渡辺 芳之助 設備の仕事は「ビルが“普通”であり続けるためのホームドクター」のような存在です。

空間の快適さを維持するためにはデスクワークも必要

2002年に入社してひばりが丘パルコの設備に配属されてから、岐阜~名古屋~浦和パルコを経験しながらもずっと設備の業務に携わっています。
私たち設備の仕事は、パルコを利用されるお客様やパルコで働く従業員の皆様が快適と思える環境作りを目指し、電球交換から空調・エレベーターなどの大規模な設備機器までを管理・メンテナンスすることです。しかし、日々の巡回や点検結果等を生かしながら長期的な修繕計画や更新計画を立てることも重要な仕事で、実際の業務ではデスクワーク(*1)やコミュニケーション能力も求められます。
*1 ・見積もり書類作成
  ・工事計画の策定・稟議書の作成
  ・発注業者の選定・折衝・手配・調整など
  ・新規テナント出店に関わる工事管理・調整

チームワークの良さが快適な空間を創造する

日常の業務はこのような流れです。

① 前日の作業日報確認(事故案件等)
② パソコンにてメール確認
③ 朝礼(前日からの報告や引継ぎ確認)
④ 館内巡回
⑤ 設備点検(スケジュールに則った定期的な点検)
⑥ 中礼(遅番者を交えた引継事項の確認)
⑥ 横断会議(事業所各セクション集合)
⑦ 修繕計画の段取りや、業者作業の段取りや資料作り

浦和パルコは店舗の規模が比較的大きいことから設備スタッフも多いため、朝礼と中礼を行うなど、コミュニケーションをとり、情報の共有に漏れがないように心掛けています。
つい先日のことですが、年配の方から「公衆電話に当たる照明が暗くてお金が入れづらかった」とインフォメーションのスタッフにご意見が寄せられたことがありました。それを聞いて現場へ行き、照明の角度を変えて公衆電話が明るくなるように調整をしたところ、2〜3日後に同じお客様から「すぐに対応してくれてありがとう!」とお褒めの言葉をいただいたんです。実際は脚立に登ってちょっと作業をしただけで全くコストが掛かっていないんですが、「部署内の連携が上手く取れていることが良い空間をつくって行くんだな」と感じて嬉しくなりました。

設備の仕事は建物のホームドクターのような存在です

建物は人間とよく似ていて、それぞれに癖や性格があります。若いうちは故障が少ないのですが、歳を重ねるとだんだんと不調や故障が出てきます。設備の仕事はそんな生き物のような建物としっかりと対峙し日々接していく事で、不調に早くに気づき故障を未然に防いだり、癖や特徴を熟知する事で最適な方法でケアする事が出来ます。まさに建物のホームドクターのような存在ですね。

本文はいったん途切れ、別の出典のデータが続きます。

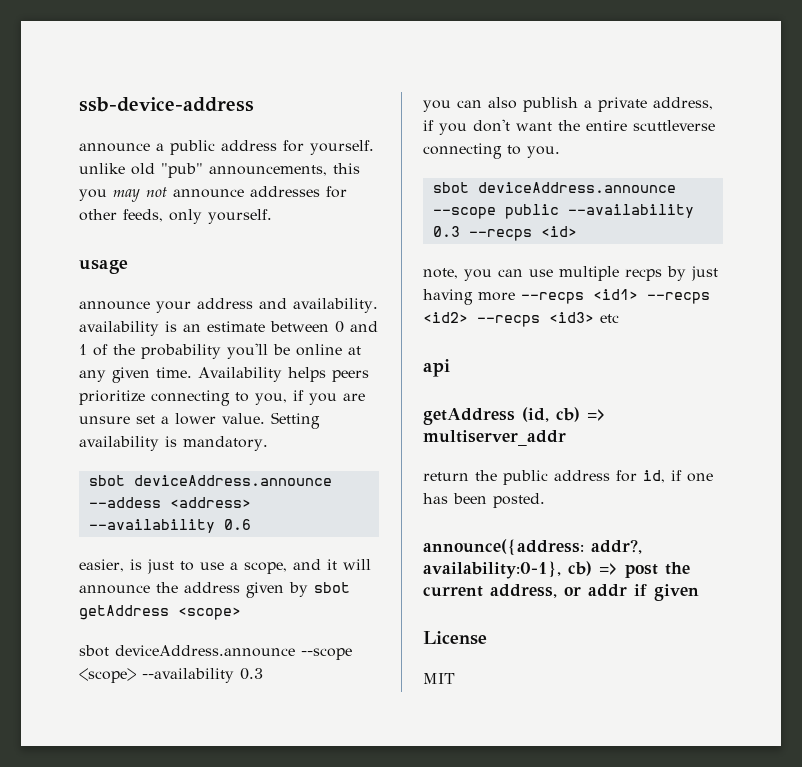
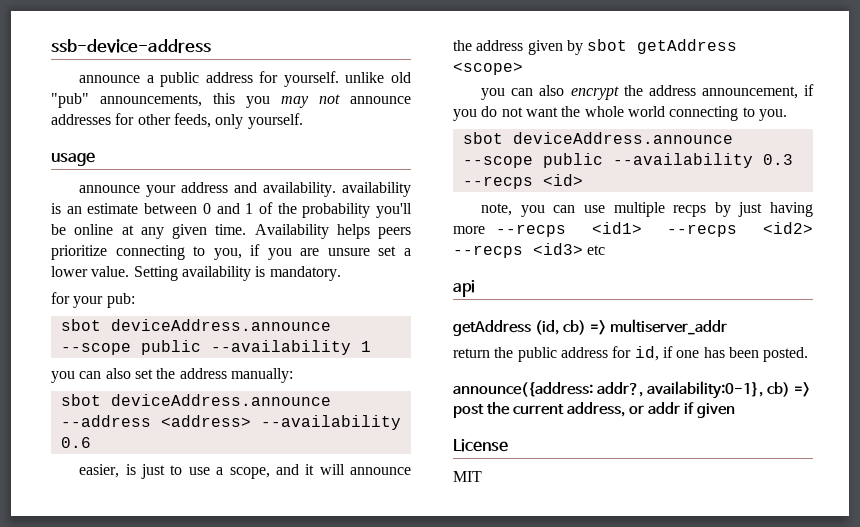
[88,475,332,486] [88,497,161,508] // sbot deviceAddress.announce --addess -> [51,292,135,308] [60,319,331,331] [60,340,371,355] [51,368,293,383] [60,394,331,406] [60,415,151,427] // for your pub: // sbot deviceAddress.announce --scope public --availability 1 // you can also set the address manually: // sbot deviceAddress.announce --address
[79,645,352,660] [79,668,263,683] [423,97,713,112] [423,119,715,135] sbot deviceAddress.announce --scope <scope> --availability 0.3 // you can also publish a private address, if you don't want the entire scuttleverse -> [481,84,814,100] [453,106,665,121] you can also encrypt the address announcement, if you do not want the whole world

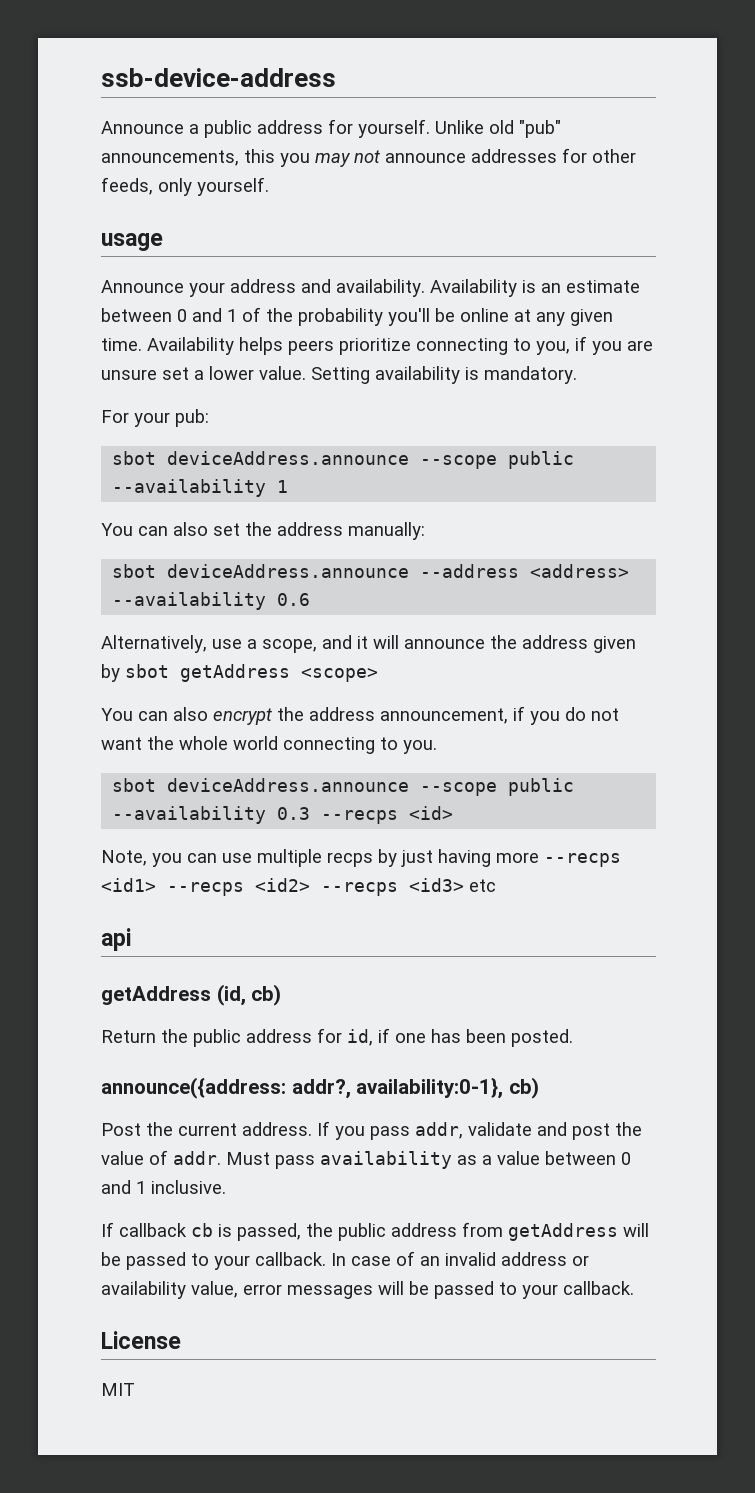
[79,75,141,83] announce -> [101,121,184,134] Announce
[345,72,385,83] unlike -> [435,120,484,134] Unlike
[79,185,141,193] announce -> [101,280,184,293] Announce
[342,182,412,197] availability -> [430,279,517,297] Availability
[51,292,70,304] for -> [101,410,129,423] For
[51,371,75,383] you -> [101,523,133,536] You
[79,464,183,479] easier, is just to -> [101,635,207,653] Alternatively,
[481,88,506,100] you -> [101,708,133,721] You
[481,203,513,216] note, -> [101,850,147,866] Note,
[590,319,728,335] [453,348,490,358] => multiserver_addr // return -> [101,1030,156,1043] // Return
[794,382,811,397] [453,402,736,418] => post the current address, or addr if given -> [101,1121,642,1140] [101,1150,631,1169] [101,1180,226,1194] [101,1222,649,1241] [101,1251,589,1270] [101,1281,634,1299] // Post the current address. If you pass addr, validate and post the value of addr. Must pass availability as a value between 0 and 1 inclusive. // If callback cb is passed, the public address from getAddress will be passed to your callback. In case of an invalid address or availability value, error messages will be passed to your callback.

例えば映画館やホテルが入っているビルでの工事は調整が必要ですし、店舗ごとに実に様々な状況があります。また、導入されている設備もそれぞれ異なるため、別の店舗に配属されるとその機器のことを一から勉強しなくてはならないなど、「建物が“普通”であり続けるために、そして環境をもっと良くするため」には常に努力を重ねる必要がある仕事です。
でも毎日少しずつ進む建物の老朽化を食い止めながら、できるだけ長く、生き生きとした空間を維持するのは、この仕事の大きなやりがいのひとつですね。

就職活動中の学生の皆さんへのメッセージ

「元気で明るく、そして好奇心旺盛に!」
これは色んな人に言われる言葉ですが、やはり大事なことです!これから社会人になる上で最初の武器になるはずですよ。頑張ってください!!